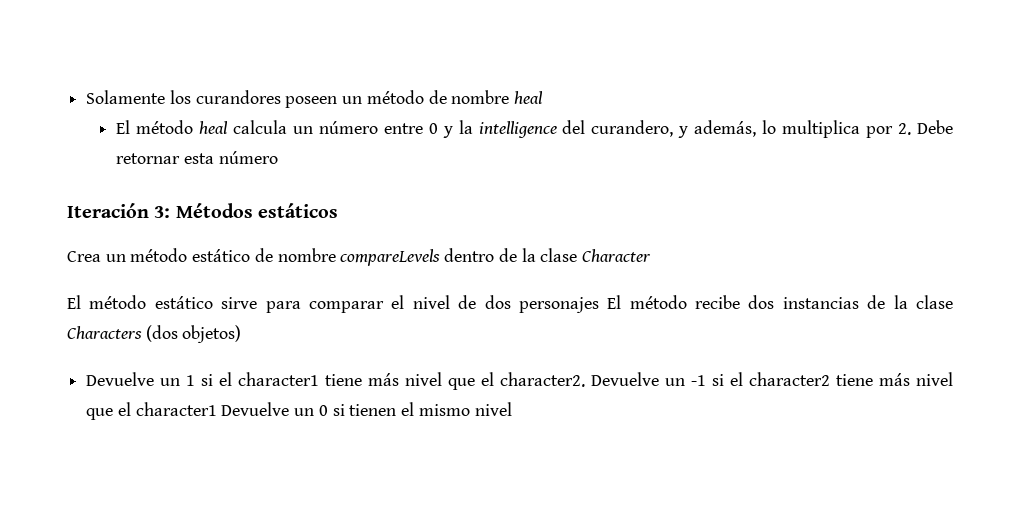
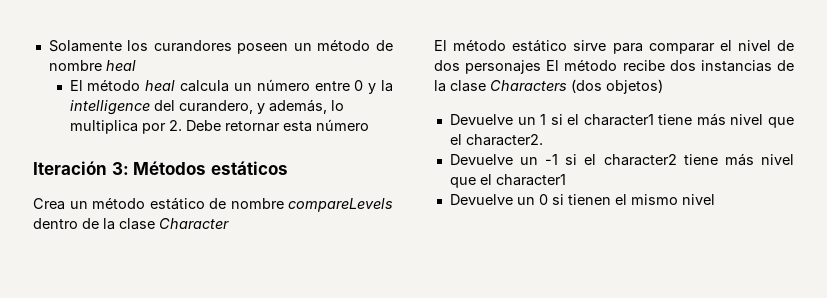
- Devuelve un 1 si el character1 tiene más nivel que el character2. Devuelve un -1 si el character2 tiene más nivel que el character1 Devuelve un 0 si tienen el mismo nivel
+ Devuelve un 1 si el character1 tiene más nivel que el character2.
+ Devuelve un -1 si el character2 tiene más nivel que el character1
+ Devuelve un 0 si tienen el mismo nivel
--
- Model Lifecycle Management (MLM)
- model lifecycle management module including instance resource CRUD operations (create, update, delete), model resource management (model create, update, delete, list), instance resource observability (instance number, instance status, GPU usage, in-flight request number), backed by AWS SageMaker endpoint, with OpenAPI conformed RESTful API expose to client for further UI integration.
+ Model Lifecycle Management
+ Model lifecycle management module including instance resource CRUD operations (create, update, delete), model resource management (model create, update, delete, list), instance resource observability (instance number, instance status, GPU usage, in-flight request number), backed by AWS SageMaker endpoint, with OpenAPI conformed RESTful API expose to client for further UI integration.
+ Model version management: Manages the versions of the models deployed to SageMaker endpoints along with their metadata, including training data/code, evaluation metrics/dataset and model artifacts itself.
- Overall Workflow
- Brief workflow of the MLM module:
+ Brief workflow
==
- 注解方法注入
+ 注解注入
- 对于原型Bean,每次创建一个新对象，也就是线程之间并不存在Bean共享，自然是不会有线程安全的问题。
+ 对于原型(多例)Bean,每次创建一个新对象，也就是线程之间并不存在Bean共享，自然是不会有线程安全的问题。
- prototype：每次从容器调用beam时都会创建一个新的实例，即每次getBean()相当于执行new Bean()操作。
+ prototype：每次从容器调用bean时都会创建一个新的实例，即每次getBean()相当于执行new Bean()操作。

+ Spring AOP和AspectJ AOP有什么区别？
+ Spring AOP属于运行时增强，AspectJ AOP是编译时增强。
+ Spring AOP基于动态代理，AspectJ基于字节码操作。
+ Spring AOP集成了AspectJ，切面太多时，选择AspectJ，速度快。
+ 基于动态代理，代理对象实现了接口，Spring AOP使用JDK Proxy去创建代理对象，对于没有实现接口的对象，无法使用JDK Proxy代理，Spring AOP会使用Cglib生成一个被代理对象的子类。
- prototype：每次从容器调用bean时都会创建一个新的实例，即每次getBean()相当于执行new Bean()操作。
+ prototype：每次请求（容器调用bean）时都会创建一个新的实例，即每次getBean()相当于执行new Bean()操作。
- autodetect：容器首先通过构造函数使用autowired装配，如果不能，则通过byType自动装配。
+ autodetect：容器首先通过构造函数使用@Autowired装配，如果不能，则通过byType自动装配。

* TASK GOAL *
Look through the listing, and copy each line in which the string "prototype" turns up.

* WRITTEN RESPONSE *
- prototype：每次从容器调用beam时都会创建一个新的实例，即每次getBean()相当于执行new Bean()操作。
+ prototype：每次从容器调用bean时都会创建一个新的实例，即每次getBean()相当于执行new Bean()操作。
- prototype：每次从容器调用bean时都会创建一个新的实例，即每次getBean()相当于执行new Bean()操作。
+ prototype：每次请求（容器调用bean）时都会创建一个新的实例，即每次getBean()相当于执行new Bean()操作。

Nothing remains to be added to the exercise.